- What is needed:
If a line in the records below contains the word "none", copy it.

- Supplied entries:

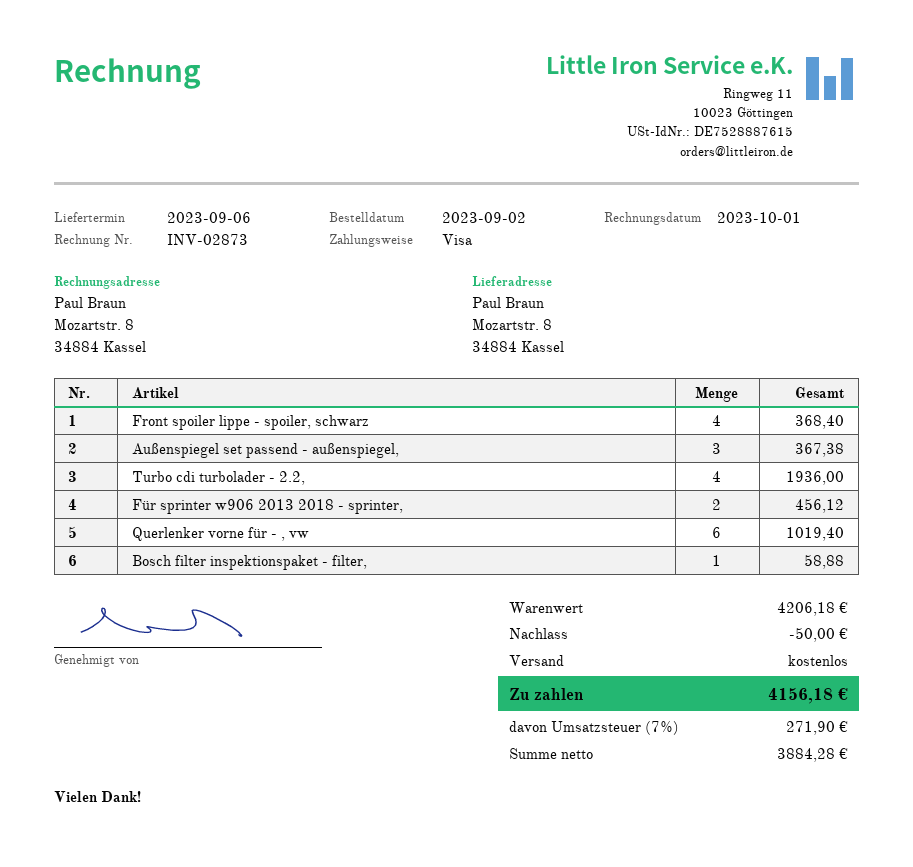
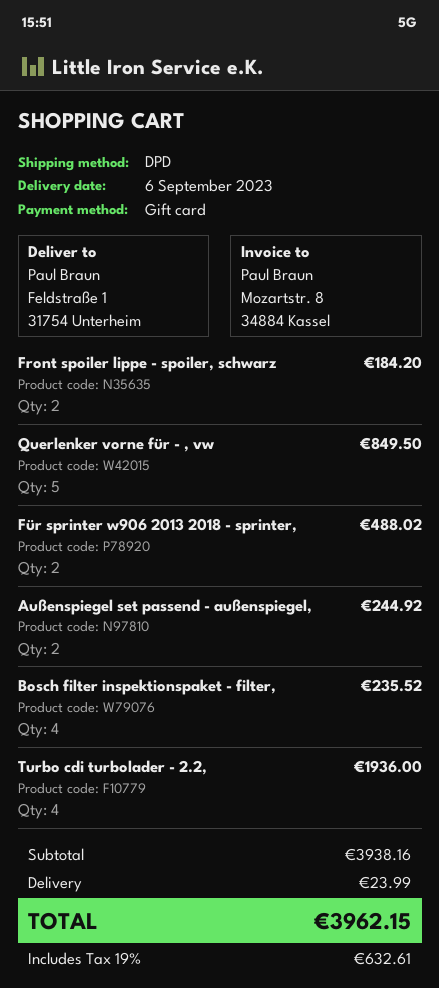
payment method: Visa -> gift card
ship to: Mozartstr. 8, 34884 Kassel -> Feldstraße 1, 31754 Unterheim
Front spoiler lippe - spoiler, schwarz: 4 for 368.40 -> 2 for 184.20
Außenspiegel set passend - außenspiegel,: 3 for 367.38 -> 2 for 244.92
Für sprinter w906 2013 2018 - sprinter,: 2 for 456.12 -> 2 for 488.02
Querlenker vorne für - , vw: 6 for 1019.40 -> 5 for 849.50
Bosch filter inspektionspaket - filter,: 1 for 58.88 -> 4 for 235.52
subtotal: 4206.18 -> 3938.16
discount: 50.00 -> none
shipping: 0.00 -> 23.99
tax: 7% = 271.90 -> 19% = 632.61
total: 4156.18 -> 3962.15

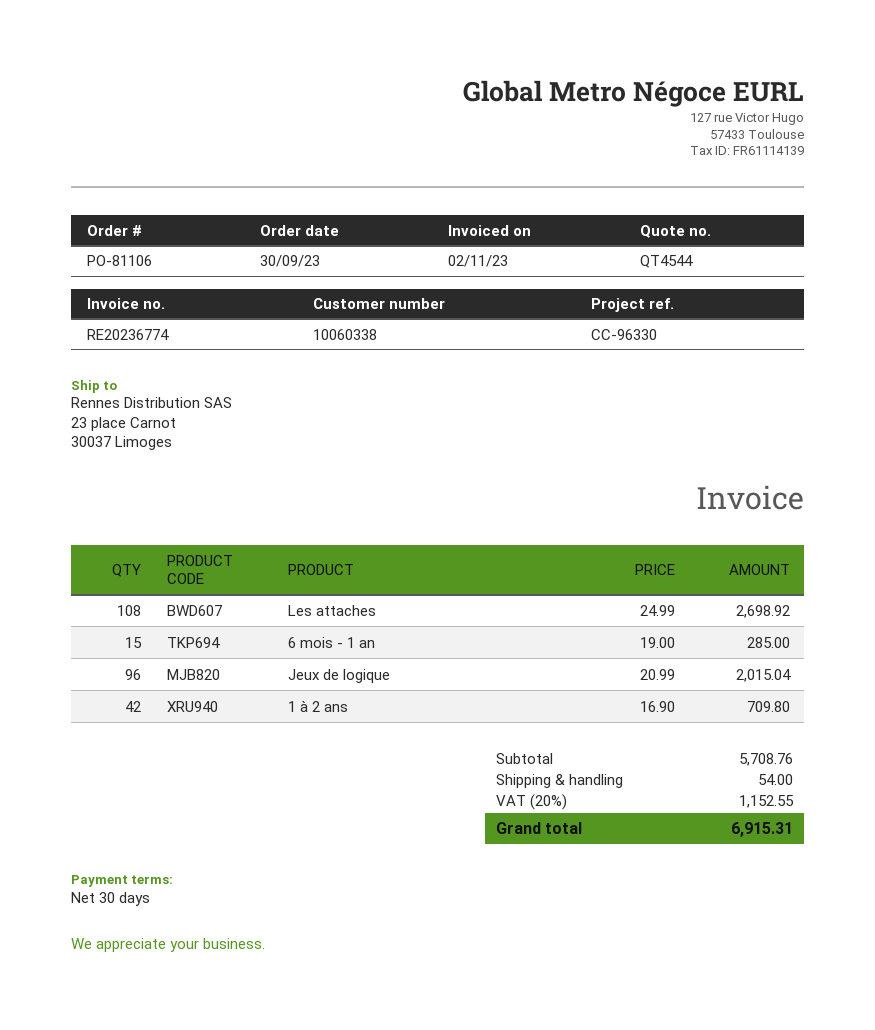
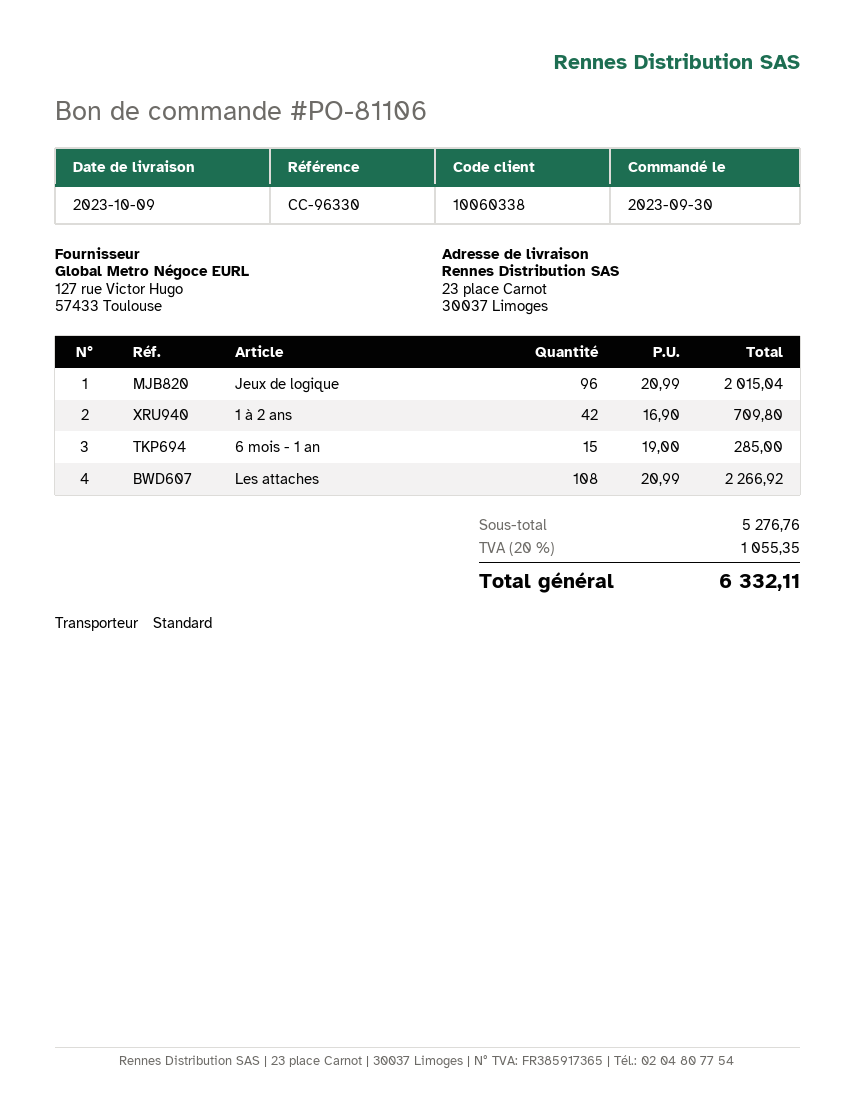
Les attaches: 108 x 24.99 = 2698.92 -> 108 x 20.99 = 2266.92
subtotal: 5708.76 -> 5276.76
shipping: 54.00 -> none
tax: 20% = 1152.55 -> 20% = 1055.35
total: 6915.31 -> 6332.11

- Output for this exercise:
discount: 50.00 -> none
shipping: 54.00 -> none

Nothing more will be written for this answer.